Performance Comparison of Multi-Objective Local Search Strategies to Infer Phylogenetic Trees

Abstract

The phylogenetic inference aims to estimate the evolutionary relationships among different species, which are commonly represented as a phylogenetic tree. The phylogenetic inference has been modelled in bioinformatics as an optimisation problem, using different criteria to define the optimal tree between the possible topologies. In order to reduce the bias associated to the dependency of a specific criterion, different multi-objective optimisation strategies have been proposed. Recent approaches which involves indicator-based evolutionary and memetic algorithms have included multi-objective local search strategies. However, the performance of the application of local search strategies over these evolutionary approaches has not been studied.

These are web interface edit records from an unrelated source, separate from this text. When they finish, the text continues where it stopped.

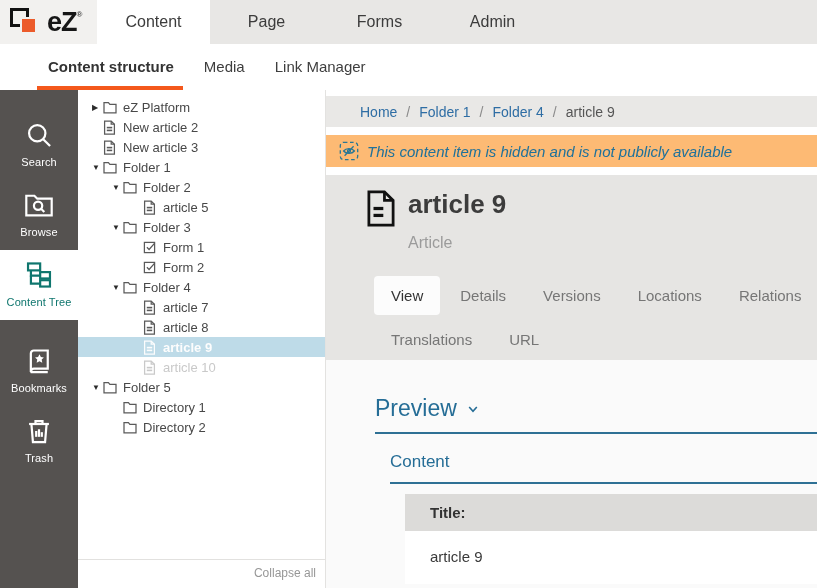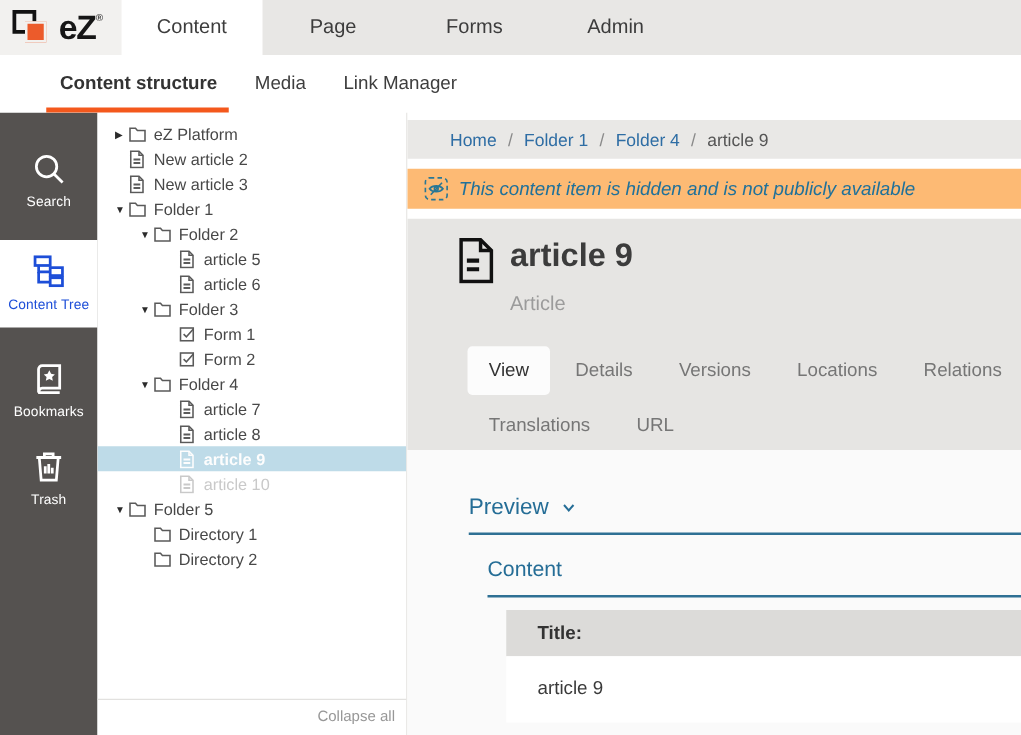--- a/index.html
+++ b/index.html
@@ -115,6 +115,14 @@
             </svg></span>
           <span class="s-label">Search</span>
         </div>
+        <div class="side-item">
+          <span class="s-icon"><svg width="30" height="28" viewBox="0 0 26 24" fill="none" stroke-width="1.9">
+              <path d="M2 21 V4 H9 L11.5 6.5 H24 V21 Z"></path>
+              <circle cx="12.2" cy="12.6" r="3.6"></circle>
+              <line x1="14.8" y1="15.2" x2="17.6" y2="18"></line>
+            </svg></span>
+          <span class="s-label">Browse</span>
+        </div>
         <div class="side-item active">
           <span class="s-icon"><svg width="30" height="28" viewBox="0 0 26 24" fill="none" stroke-width="1.9">
               <rect x="3.5" y="2" width="10.5" height="6"></rect>

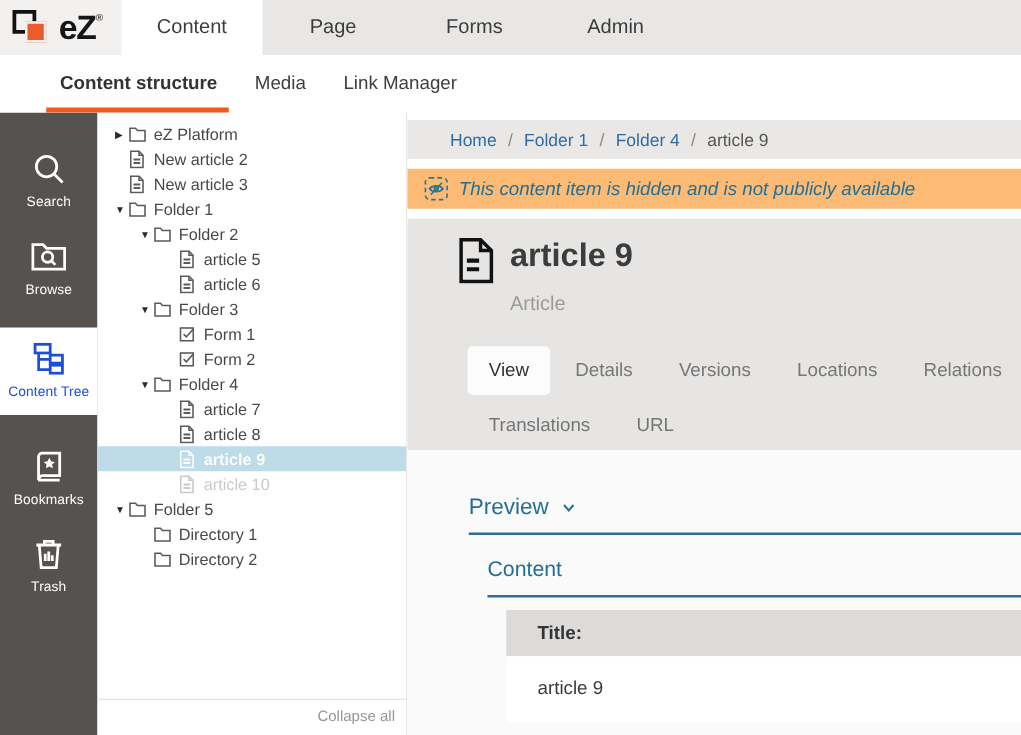--- a/index.html
+++ b/index.html
@@ -218,18 +218,6 @@
             </span>
             <span>article 5</span>
           </div>
-          <div class="tree-row" style="padding-left: 54px;">
-            <span class="expander"></span>
-            <span class="t-icon">
-              <svg width="13" height="15" viewBox="0 0 13 15" fill="none" stroke-width="1.25">
-                <path d="M1.6 1 H8.2 L11.4 4.2 V14 H1.6 Z"></path>
-                <path d="M8.2 1 V4.2 H11.4"></path>
-                <path d="M3.8 7.6 H9.2" stroke-width="1.6"></path>
-                <path d="M3.8 10.4 H9.2" stroke-width="1.6"></path>
-              </svg>
-            </span>
-            <span>article 6</span>
-          </div>
           <div class="tree-row" style="padding-left: 34px;">
             <span class="expander">▼</span>
             <span class="t-icon">

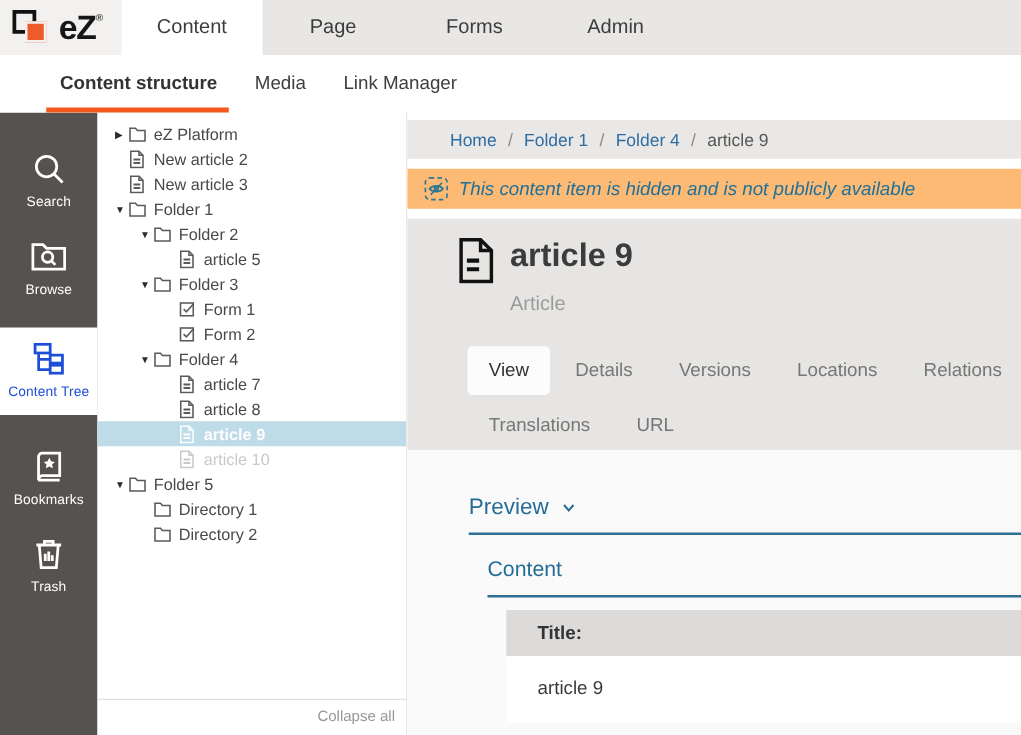--- a/index.html
+++ b/index.html
@@ -33,7 +33,7 @@
   .side-item { color:#fff; text-align:center; padding:11px 0 12px; cursor:pointer; }
   .side-item .s-icon { display:block; height:30px; }
   .side-item .s-label { display:block; font-size:11px; margin-top:5px; letter-spacing:0.1px; }
-  .side-item.active { background:#ffffff; color:#1d4ed8;margin-top:12px; }
+  .side-item.active { background:#ffffff; color:#0f766e; }
   .side-item.gap-before { margin-top:16px; }
   .side-item svg { stroke:currentColor; }
 

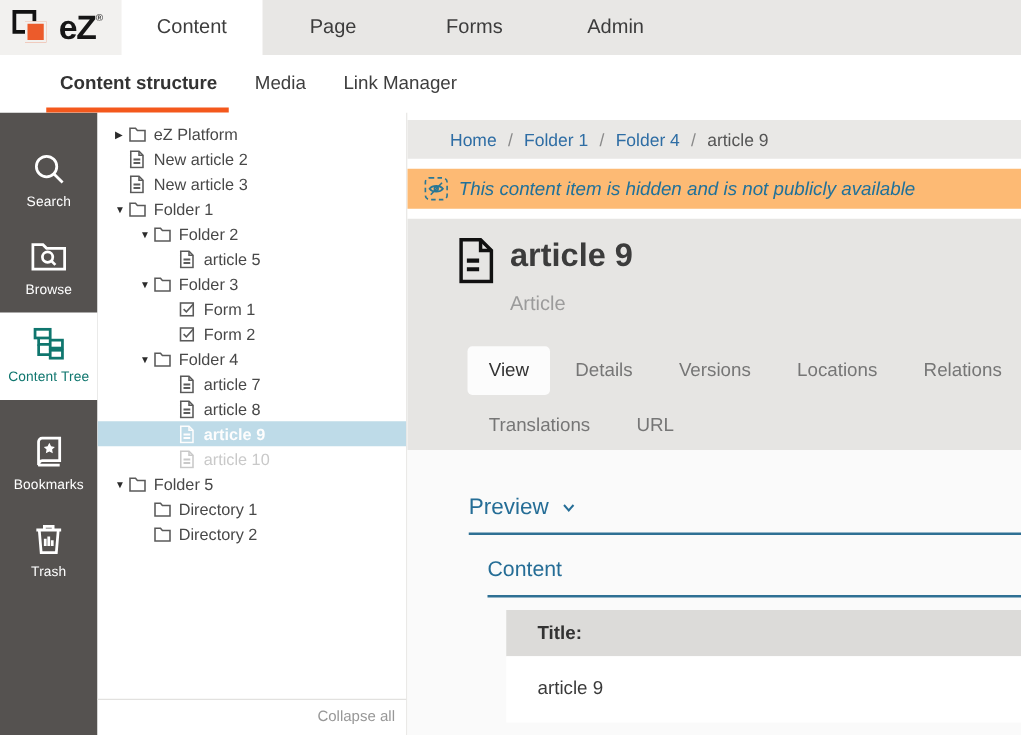--- a/index.html
+++ b/index.html
@@ -71,7 +71,7 @@
   .main-tab.active { background:#fcfcfc; color:#333; }
 
   .content-view { flex:1; background:#fafafa; padding:35px 0 0 49px; }
-  .preview-header { display:flex; align-items:center; gap:9px; color:#256d96; font-size:18px; padding-bottom:10px; border-bottom:2px solid #2e7094; cursor:pointer; }
+  .preview-header { display:flex; align-items:center; gap:9px; color:#256d96; font-size:23px; padding-bottom:10px; border-bottom:2px solid #2e7094; cursor:pointer; }
   .content-section { margin:18px 0 0 15px; }
   .content-header { color:#256d96; font-size:17px; padding-bottom:10px; border-bottom:2px solid #2e7094; }
   .field-card { margin:10px 0 0 15px; }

In this work, we evaluate the performance of three different multi-objective local search strategies, adapted to the phylogenetic inference problem by using likelihood and parsimony criteria: (1) Pareto local search, (2) Simulated annealing, and (3) Hypervolume-based local search. We tested their use as individual strategy and also as part of two hybrid evolutionary approaches. Experimental results showed that the use of memetic algorithms which involves low probabilities of the local search application have a better performance according to multi-objective quality metrics compared to the other alternatives of application. These results allow proposing new configurations for the most recent multi-objective algorithms, in order to improve the quality of solutions in terms of dominance.